Problem to solve :: Write out nothing except the lines running from the one containing "shipping method: pallet freight -> standard" to the last line of the data, exactly as they stand.

Edit tracking data
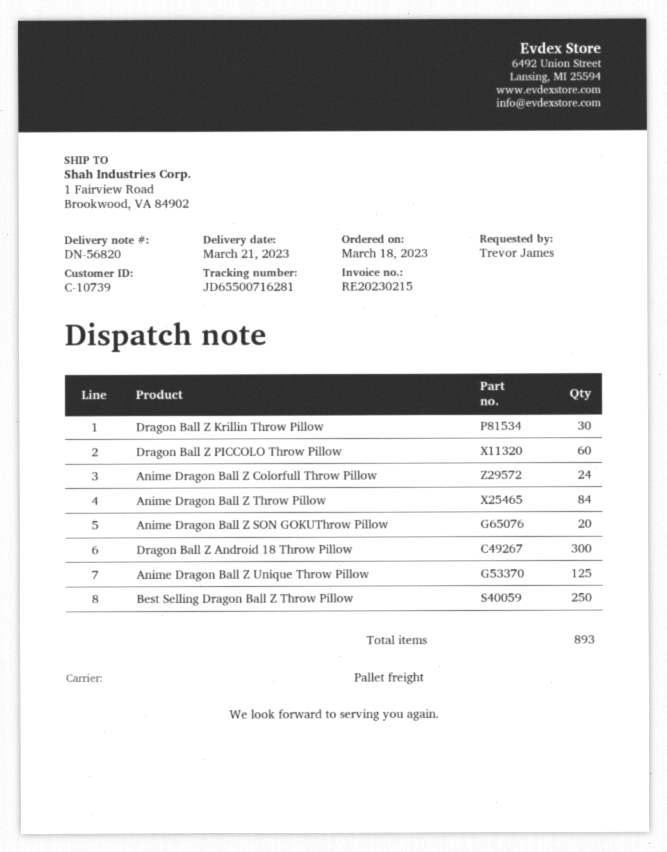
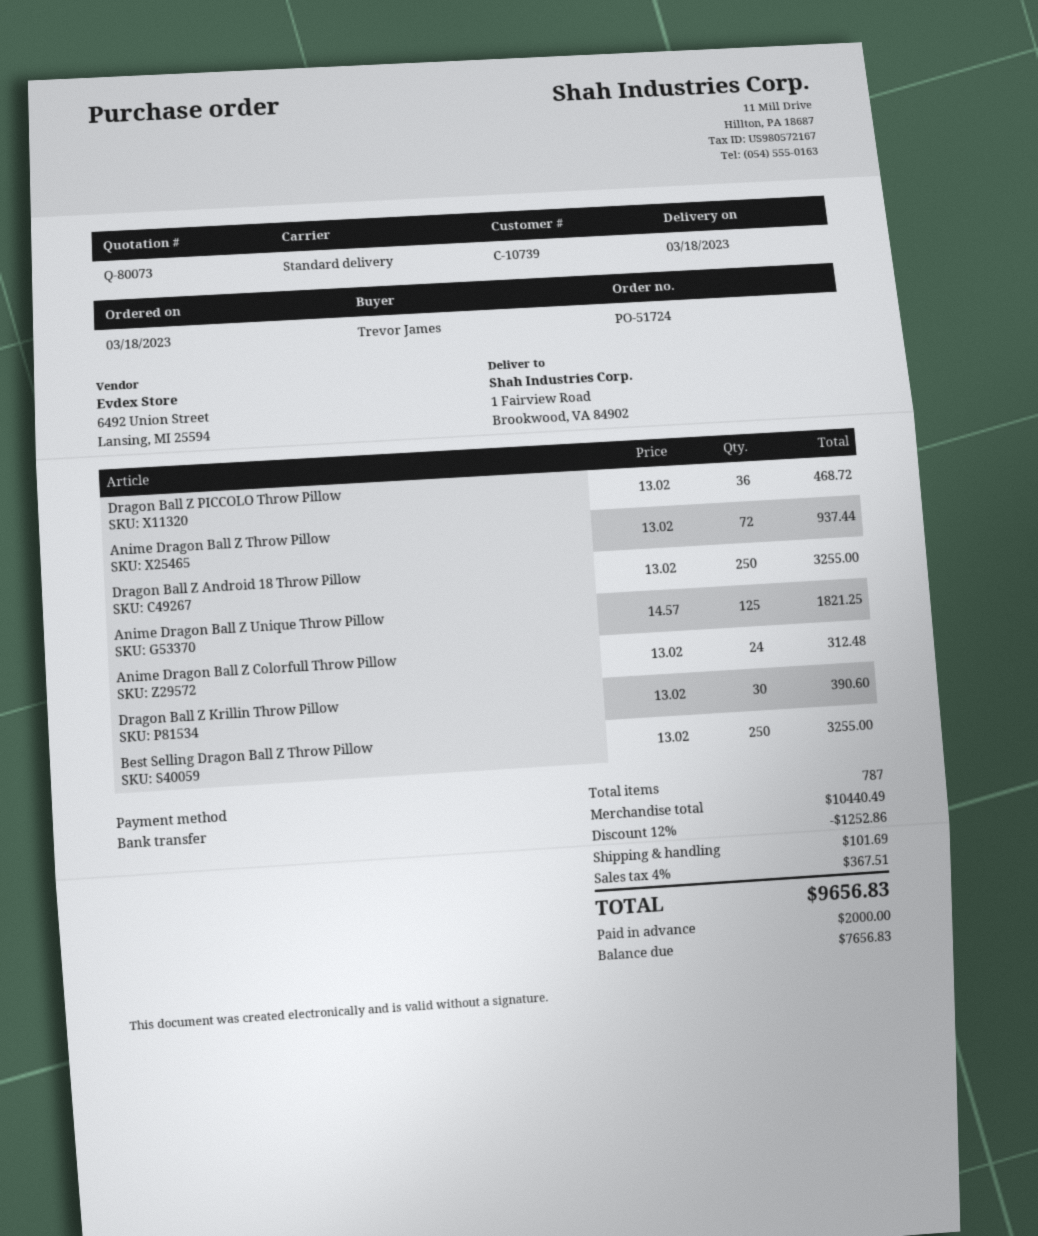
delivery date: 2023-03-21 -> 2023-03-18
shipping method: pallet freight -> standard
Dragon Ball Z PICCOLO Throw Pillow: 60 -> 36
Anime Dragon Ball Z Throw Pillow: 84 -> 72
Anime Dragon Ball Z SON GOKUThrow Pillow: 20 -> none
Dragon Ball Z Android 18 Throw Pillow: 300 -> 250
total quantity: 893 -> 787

Exercise answer ::
shipping method: pallet freight -> standard
Dragon Ball Z PICCOLO Throw Pillow: 60 -> 36
Anime Dragon Ball Z Throw Pillow: 84 -> 72
Anime Dragon Ball Z SON GOKUThrow Pillow: 20 -> none
Dragon Ball Z Android 18 Throw Pillow: 300 -> 250
total quantity: 893 -> 787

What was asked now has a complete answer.